◆ Data listing
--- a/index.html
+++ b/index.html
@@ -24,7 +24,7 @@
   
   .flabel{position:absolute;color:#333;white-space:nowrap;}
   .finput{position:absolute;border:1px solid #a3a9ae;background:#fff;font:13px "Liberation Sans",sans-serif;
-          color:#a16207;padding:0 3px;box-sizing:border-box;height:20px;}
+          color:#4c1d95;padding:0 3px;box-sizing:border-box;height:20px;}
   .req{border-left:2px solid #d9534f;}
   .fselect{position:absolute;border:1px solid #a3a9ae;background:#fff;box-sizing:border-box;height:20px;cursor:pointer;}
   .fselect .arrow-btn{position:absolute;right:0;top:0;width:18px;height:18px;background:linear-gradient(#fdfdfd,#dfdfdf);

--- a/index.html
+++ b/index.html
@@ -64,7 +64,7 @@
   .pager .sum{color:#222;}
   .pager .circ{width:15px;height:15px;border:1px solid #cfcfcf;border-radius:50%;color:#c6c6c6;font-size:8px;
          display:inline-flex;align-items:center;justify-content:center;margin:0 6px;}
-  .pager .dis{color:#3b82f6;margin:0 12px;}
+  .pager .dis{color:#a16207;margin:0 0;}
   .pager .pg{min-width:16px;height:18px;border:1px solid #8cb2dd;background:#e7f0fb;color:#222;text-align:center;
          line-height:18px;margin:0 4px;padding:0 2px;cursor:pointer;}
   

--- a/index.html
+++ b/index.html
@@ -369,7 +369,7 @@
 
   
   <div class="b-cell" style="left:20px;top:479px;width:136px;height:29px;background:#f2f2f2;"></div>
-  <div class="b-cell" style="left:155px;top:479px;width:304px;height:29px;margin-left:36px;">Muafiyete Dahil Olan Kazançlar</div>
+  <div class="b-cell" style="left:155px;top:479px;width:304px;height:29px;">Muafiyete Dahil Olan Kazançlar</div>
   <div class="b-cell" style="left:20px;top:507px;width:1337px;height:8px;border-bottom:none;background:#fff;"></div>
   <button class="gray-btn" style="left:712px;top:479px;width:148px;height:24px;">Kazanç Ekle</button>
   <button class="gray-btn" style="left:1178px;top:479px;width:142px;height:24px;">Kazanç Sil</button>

◆ What is being asked
Could you please print the entire listing exactly?

◆ Answer space
--- a/index.html
+++ b/index.html
@@ -24,7 +24,7 @@
   
   .flabel{position:absolute;color:#333;white-space:nowrap;}
   .finput{position:absolute;border:1px solid #a3a9ae;background:#fff;font:13px "Liberation Sans",sans-serif;
-          color:#a16207;padding:0 3px;box-sizing:border-box;height:20px;}
+          color:#4c1d95;padding:0 3px;box-sizing:border-box;height:20px;}
   .req{border-left:2px solid #d9534f;}
   .fselect{position:absolute;border:1px solid #a3a9ae;background:#fff;box-sizing:border-box;height:20px;cursor:pointer;}
   .fselect .arrow-btn{position:absolute;right:0;top:0;width:18px;height:18px;background:linear-gradient(#fdfdfd,#dfdfdf);

--- a/index.html
+++ b/index.html
@@ -64,7 +64,7 @@
   .pager .sum{color:#222;}
   .pager .circ{width:15px;height:15px;border:1px solid #cfcfcf;border-radius:50%;color:#c6c6c6;font-size:8px;
          display:inline-flex;align-items:center;justify-content:center;margin:0 6px;}
-  .pager .dis{color:#3b82f6;margin:0 12px;}
+  .pager .dis{color:#a16207;margin:0 0;}
   .pager .pg{min-width:16px;height:18px;border:1px solid #8cb2dd;background:#e7f0fb;color:#222;text-align:center;
          line-height:18px;margin:0 4px;padding:0 2px;cursor:pointer;}
   

--- a/index.html
+++ b/index.html
@@ -369,7 +369,7 @@
 
   
   <div class="b-cell" style="left:20px;top:479px;width:136px;height:29px;background:#f2f2f2;"></div>
-  <div class="b-cell" style="left:155px;top:479px;width:304px;height:29px;margin-left:36px;">Muafiyete Dahil Olan Kazançlar</div>
+  <div class="b-cell" style="left:155px;top:479px;width:304px;height:29px;">Muafiyete Dahil Olan Kazançlar</div>
   <div class="b-cell" style="left:20px;top:507px;width:1337px;height:8px;border-bottom:none;background:#fff;"></div>
   <button class="gray-btn" style="left:712px;top:479px;width:148px;height:24px;">Kazanç Ekle</button>
   <button class="gray-btn" style="left:1178px;top:479px;width:142px;height:24px;">Kazanç Sil</button>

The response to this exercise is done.